As I said above, you don't. You can set the burn speed on computer DVD burners becuase it's already digital. A recorder can only record as fast as the video.


----------



## kaaos (Jan 10, 2006)

struzz88 said:


> I'll try them, thanks.
> How do you reduce the burn speed on a stand alone dvd recorder ?


depends on what you are burning with. should be located under burn options


----------



## DarqueMist (Jan 16, 2001)

Tayo yuden is one of the top manufacturers but for those of you reading this thread that don't know Fuji (or fujifilm) made in japan are made by tayo yuden. the link given by thecoalman ( http://www.digitalfaq.com/media/dvdmedia.htm ) above is a good one to help you figure out which brands are made by which manufacturers


----------



## kaaos (Jan 10, 2006)

i use memorex and sony. both are good for me


----------



## struzz88 (Apr 21, 2006)

kaaos said:


> i use memorex and sony. both are good for me


I like both of those manufacturers too but I don't think either one makes a printable DVD.


----------



## struzz88 (Apr 21, 2006)

I'd like to get the Tayo Yuden dvds but they seem to only come in packs of 100.

So far I can only fine one site that has a 50 pack:
http://www.rima.com/Merchant2/merch..._Code=R&Product_Code=1739-50&Category_Code=GP
but the are not white printables they are silver printables.
Is there a big difference between the 2 ?


----------



## struzz88 (Apr 21, 2006)

I checked the Fuji discs I bought.
They were made in Taiwan.


----------



## emoxley (Jan 6, 2004)

Sony's that are made in Japan used to be Taiyo Yudens too, but I think I read that they stopped making them. I think Sony makes their own now, but can't swear to it.

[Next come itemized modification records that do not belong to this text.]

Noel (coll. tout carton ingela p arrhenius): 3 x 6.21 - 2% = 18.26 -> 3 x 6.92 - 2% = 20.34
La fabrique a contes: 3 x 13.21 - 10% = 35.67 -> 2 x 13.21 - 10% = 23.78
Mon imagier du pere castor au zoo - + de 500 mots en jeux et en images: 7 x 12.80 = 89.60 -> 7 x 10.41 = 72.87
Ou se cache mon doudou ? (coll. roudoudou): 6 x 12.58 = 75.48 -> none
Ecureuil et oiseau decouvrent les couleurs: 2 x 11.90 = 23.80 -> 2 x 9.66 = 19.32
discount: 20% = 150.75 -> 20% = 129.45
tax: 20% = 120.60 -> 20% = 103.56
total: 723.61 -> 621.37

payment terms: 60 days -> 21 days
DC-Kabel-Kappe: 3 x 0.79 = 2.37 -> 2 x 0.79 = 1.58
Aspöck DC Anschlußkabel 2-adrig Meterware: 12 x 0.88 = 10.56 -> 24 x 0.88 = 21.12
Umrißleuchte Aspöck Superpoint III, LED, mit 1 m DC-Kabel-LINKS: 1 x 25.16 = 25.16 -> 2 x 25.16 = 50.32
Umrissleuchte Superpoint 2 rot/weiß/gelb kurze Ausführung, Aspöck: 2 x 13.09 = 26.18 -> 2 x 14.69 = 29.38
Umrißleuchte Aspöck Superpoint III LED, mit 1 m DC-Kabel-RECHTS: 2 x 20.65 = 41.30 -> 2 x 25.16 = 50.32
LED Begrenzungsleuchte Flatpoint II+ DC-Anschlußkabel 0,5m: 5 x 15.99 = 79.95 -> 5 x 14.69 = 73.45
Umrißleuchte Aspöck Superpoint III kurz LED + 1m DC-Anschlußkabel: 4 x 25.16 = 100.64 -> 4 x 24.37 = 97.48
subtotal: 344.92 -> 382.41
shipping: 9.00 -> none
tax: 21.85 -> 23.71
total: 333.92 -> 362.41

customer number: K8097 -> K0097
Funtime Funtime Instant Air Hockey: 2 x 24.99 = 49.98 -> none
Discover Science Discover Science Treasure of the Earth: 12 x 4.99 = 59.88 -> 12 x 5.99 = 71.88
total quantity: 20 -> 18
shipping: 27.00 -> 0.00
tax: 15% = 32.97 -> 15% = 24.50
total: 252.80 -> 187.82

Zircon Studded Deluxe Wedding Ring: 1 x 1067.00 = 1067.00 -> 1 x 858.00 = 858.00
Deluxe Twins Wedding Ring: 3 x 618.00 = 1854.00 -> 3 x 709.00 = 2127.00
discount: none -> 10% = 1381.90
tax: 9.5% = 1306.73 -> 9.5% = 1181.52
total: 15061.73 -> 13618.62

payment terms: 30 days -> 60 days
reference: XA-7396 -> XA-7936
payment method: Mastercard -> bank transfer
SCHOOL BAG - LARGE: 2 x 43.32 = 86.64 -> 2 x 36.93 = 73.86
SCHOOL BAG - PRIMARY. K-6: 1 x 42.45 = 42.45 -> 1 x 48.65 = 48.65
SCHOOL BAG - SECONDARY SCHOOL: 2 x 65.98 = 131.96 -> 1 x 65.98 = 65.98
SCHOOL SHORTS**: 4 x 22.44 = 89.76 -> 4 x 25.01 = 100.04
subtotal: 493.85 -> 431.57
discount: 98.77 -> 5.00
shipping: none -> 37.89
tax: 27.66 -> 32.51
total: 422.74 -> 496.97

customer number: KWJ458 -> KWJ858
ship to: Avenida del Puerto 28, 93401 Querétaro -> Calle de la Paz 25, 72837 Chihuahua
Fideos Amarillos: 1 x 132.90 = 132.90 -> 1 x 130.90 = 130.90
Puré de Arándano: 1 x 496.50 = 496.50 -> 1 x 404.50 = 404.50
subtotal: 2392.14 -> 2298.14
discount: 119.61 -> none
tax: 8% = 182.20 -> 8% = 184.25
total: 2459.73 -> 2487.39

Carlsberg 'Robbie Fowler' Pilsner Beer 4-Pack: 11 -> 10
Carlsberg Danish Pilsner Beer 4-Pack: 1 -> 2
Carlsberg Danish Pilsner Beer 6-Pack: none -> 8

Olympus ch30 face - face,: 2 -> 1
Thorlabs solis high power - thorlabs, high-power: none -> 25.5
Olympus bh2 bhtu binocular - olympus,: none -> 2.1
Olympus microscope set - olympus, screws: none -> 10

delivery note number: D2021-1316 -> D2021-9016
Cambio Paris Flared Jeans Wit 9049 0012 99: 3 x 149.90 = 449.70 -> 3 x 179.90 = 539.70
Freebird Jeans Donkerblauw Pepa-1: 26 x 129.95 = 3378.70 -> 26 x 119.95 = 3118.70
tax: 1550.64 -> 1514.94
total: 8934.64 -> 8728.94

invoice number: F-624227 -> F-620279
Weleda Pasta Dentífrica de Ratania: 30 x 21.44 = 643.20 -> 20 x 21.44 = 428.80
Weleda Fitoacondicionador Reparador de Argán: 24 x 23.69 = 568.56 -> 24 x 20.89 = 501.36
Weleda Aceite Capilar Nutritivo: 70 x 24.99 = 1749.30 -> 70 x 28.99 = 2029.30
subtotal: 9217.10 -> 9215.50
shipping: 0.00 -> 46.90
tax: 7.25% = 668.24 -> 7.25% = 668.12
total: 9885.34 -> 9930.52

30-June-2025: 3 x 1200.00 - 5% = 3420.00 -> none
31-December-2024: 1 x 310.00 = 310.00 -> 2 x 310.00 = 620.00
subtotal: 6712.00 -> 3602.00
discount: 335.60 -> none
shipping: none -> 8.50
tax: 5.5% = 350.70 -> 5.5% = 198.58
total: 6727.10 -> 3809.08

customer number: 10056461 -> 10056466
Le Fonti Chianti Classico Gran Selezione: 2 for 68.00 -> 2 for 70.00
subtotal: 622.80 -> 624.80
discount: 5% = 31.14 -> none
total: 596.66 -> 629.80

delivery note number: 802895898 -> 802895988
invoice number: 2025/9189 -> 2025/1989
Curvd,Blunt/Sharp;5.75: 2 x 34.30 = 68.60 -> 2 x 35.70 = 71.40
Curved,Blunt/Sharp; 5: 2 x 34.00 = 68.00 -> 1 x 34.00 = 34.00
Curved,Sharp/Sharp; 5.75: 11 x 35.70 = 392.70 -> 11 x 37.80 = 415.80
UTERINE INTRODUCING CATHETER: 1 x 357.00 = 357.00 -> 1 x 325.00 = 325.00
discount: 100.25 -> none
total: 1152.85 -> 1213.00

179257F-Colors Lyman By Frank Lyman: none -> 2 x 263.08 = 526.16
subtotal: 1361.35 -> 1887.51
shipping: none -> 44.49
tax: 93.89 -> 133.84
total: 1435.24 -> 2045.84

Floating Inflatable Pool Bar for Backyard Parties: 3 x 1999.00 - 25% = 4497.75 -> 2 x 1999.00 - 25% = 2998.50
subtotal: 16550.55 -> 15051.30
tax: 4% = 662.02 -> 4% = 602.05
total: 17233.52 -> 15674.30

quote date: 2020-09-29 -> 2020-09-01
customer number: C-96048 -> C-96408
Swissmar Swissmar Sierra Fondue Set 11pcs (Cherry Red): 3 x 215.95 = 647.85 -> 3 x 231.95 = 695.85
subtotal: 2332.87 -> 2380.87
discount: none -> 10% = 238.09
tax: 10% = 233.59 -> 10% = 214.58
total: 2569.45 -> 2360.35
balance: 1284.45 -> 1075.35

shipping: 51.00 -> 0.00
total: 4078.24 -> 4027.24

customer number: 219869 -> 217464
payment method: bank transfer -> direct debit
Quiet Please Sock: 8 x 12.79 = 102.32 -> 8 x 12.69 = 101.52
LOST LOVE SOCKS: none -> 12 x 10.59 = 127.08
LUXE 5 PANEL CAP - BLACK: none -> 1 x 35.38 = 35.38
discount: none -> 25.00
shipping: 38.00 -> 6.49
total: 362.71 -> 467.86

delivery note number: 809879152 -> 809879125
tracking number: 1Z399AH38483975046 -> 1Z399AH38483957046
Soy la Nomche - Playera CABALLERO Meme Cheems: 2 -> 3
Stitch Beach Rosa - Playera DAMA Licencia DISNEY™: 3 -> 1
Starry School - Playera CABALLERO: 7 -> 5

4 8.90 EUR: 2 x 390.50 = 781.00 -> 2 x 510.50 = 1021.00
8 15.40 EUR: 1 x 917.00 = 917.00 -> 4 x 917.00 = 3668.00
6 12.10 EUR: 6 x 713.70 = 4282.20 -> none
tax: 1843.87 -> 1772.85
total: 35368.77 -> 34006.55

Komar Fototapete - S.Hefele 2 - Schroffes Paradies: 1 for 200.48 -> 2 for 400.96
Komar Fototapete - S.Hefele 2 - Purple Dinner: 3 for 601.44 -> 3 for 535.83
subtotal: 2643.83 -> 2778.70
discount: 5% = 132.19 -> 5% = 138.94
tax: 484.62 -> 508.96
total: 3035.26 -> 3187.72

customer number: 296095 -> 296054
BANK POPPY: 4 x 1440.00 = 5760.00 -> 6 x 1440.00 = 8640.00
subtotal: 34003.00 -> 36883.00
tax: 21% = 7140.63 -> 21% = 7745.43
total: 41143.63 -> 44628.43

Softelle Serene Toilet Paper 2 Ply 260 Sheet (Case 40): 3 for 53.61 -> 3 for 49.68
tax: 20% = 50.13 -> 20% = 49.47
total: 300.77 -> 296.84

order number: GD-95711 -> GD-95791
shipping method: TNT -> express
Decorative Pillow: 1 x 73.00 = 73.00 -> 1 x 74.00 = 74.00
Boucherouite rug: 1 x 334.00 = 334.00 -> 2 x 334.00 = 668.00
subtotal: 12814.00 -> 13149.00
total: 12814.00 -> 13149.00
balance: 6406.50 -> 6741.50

If your computer has a dvd rom drive, there are ways to identify who made the blanks you have. You can download DVD Identifier here: http://dvd.identifier.cdfreaks.com/ (Free)
This little program will tell you the manufacturer and disc code, of the media in your drive. You must have a dvd rom drive or dvd burner, for it to work though. It will tell you everything about your blanks.............


----------



## struzz88 (Apr 21, 2006)

emoxley said:


> Sony's that are made in Japan used to be Taiyo Yudens too, but I think I read that they stopped making them. I think Sony makes their own now, but can't swear to it.
> 
> If your computer has a dvd rom drive, there are ways to identify who made the blanks you have. You can download DVD Identifier here: http://dvd.identifier.cdfreaks.com/ (Free)
> This little program will tell you the manufacturer and disc code, of the media in your drive. You must have a dvd rom drive or dvd burner, for it to work though. It will tell you everything about your blanks.............


Thanks.


----------



## JohnWill (Oct 19, 2002)

FWIW, I downloaded the new Vista beta and burned it to one of my Tayo Yuden 16x DVD disks, and it had an error during installation. I dug in the closet and found an old Memorex 4x DVD, and it burned and installed fine. I was somewhat disappointed that the "best" DVD media failed me.


----------



## thecoalman (Mar 6, 2006)

JohnWill said:


> I was somewhat disappointed that the "best" DVD media failed me.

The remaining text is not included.